Que Brasília é um grande mosaico, todos sabem. Erguida no coração do Planalto Central na metade do Século 20, a nova capital acabou por ganhar traços culturais de todo o Brasil. Mas a cidade também suscita lembranças de diversas partes do mundo, sobretudo do hemisfério norte. Reflete em seu projeto arquitetônico e urbanístico o vigor das teorias estéticas modernistas em voga na Europa da época.

A influência de Le Corbusier, considerado o pai da arquitetura moderna, sobre o jovem Niemeyer foi determinante para que Brasília ganhasse ares do Velho Continente. Edifícios da cidade carregam semelhanças com obras espalhadas Europa afora, sobretudo pela França.

Um estrangeiro que passeia pela Esplanada poderá, tranqüilamente, se sentir em um campo de marte, aqueles amplos espaços estratégicos construídos para a defesa militar. Poderá também se lembrar da Capela de Ronchamp, obra de Le Corbusier na França, ao olhar com atenção para a capela do Palácio da Alvorada. Mas o que faz de Brasília única é justamente a mistura entre a influência de Corbusier e a inventividade de Niemeyer? O arquiteto franco-suíço teve grande peso na formação de jovens arquitetos do mundo inteiro, mas em nenhum outro país foi assimilado de maneira tão intensa como no Brasil.

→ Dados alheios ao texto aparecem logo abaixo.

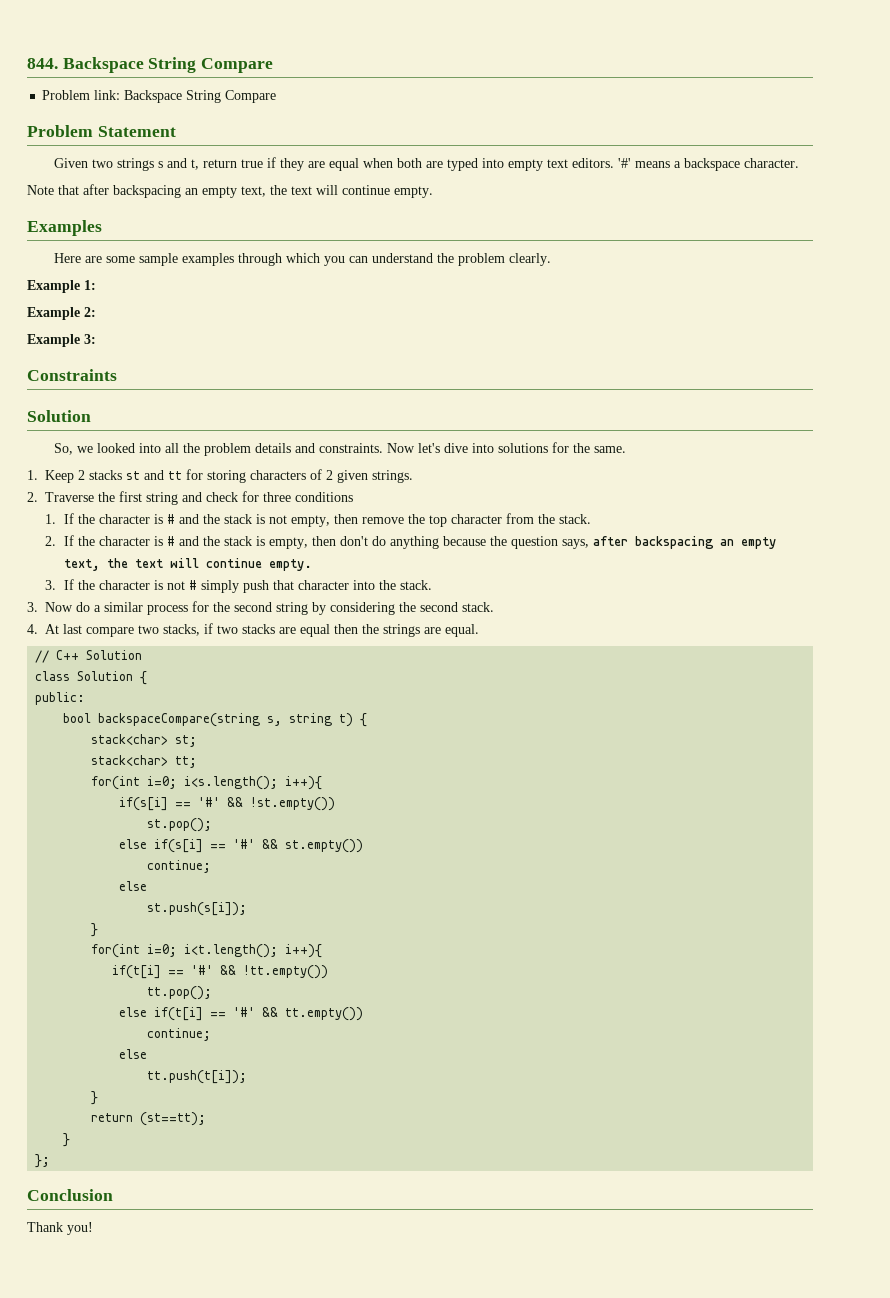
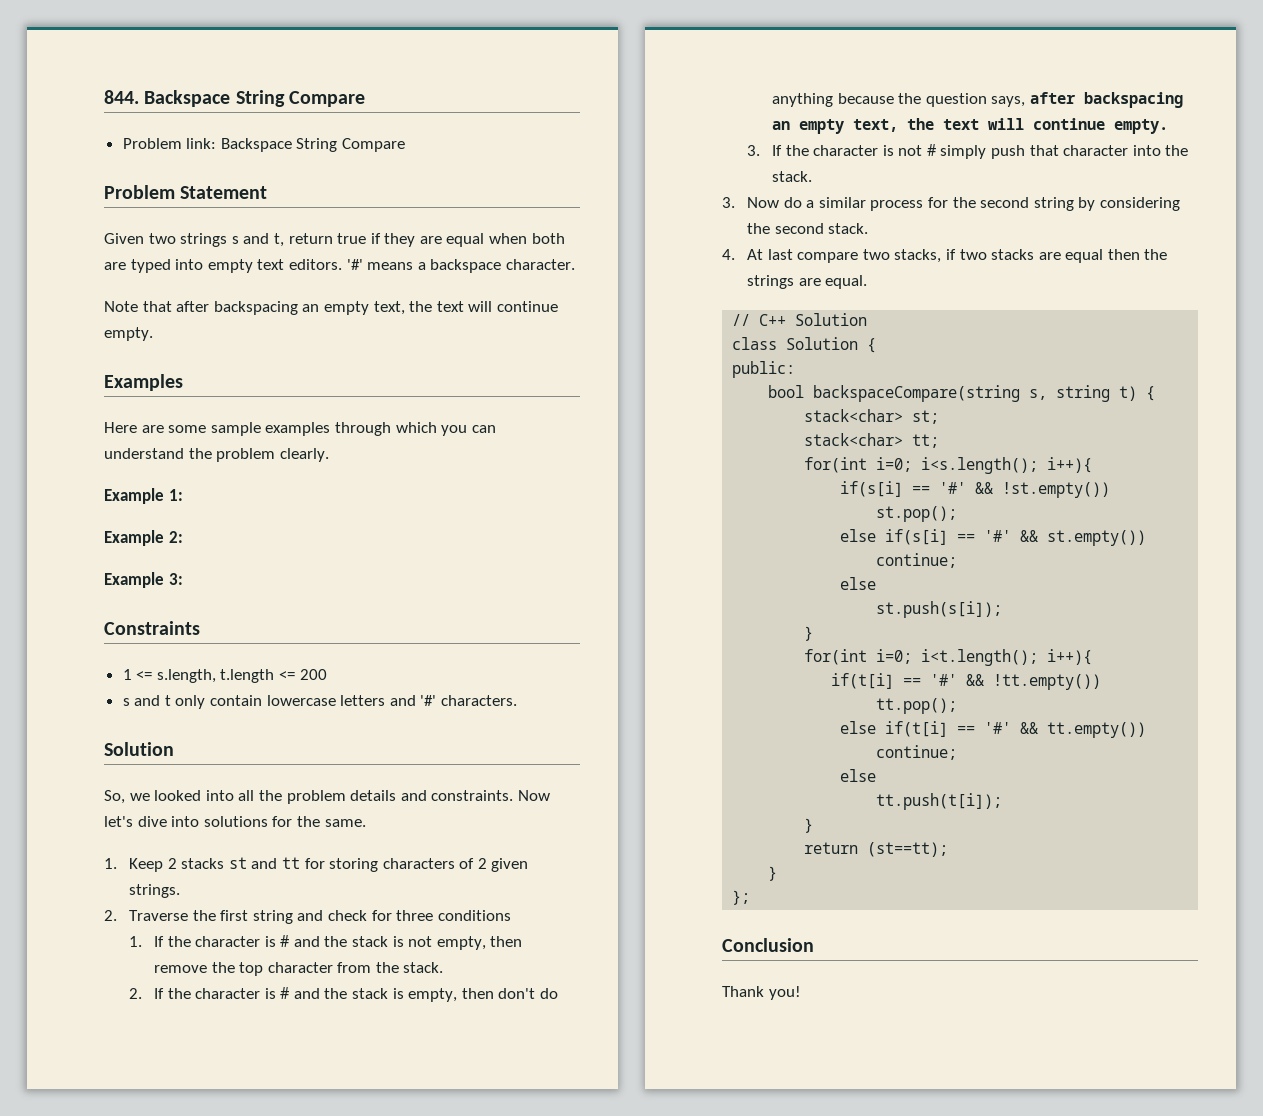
(117, 375) none -> [122,669,327,683] [122,695,518,709] // 1 <= s.length, t.length <= 200 // s and t only contain lowercase letters and '#' characters.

O primeiro contato de Niemeyer com Le Corbusier ocorreu em 1935, no Rio de Janeiro, quando os dois trabalharam juntos no projeto do Ministério da Educação e da Saúde. A partir daí, a ponte se estabeleceu de forma definitiva e o jovem Niemeyer lançou-se a experimentações plásticas com os edifícios. A pureza e poesia do traço teriam em Brasília, mais tarde, seu pleno espaço de criação. Se Niemeyer herdou do mestre a simplicidade sofisticada da forma, ele soube imprimir em Brasília, com autenticidade, todo o seu experimentalismo. Para o professor da Faculdade de Arquitetura e Urbanismo da Universidade de Brasília (UnB), Frederico Flósculo, Niemeyer esteve a frente de Le Corbusier em vários aspectos.

¿ A influência é inegável. Niemeyer herdou o purismo, a plasticidade e o jogo da forma sobre a luz, mas acabou criando coisas que nem Le Corbusier sonharia. Seu traço é mais macio e feminino ¿ acredita o professor, que cita a organicidade e o maior uso da linha curva como diferenças.

A influência de Le Corbusier não se restringiu à arquitetura. Como também era urbanista, acabou tendo forte peso sobre as criações de Lúcio Costa. O uso de pilotis e de largas avenidas valorizando os edifícios já eram preconizadas por Le Corbusier.

É preciso lembrar que o mestre foi acusado de pouco funcional. E, assim como ele, seus discípulos sofrem até hoje com o rótulo de terem idealizado uma cidade bela, porém pouco humana. A polêmica está longe de terminar, mas a charmosa incoerência de Brasília já é parte de sua identidade.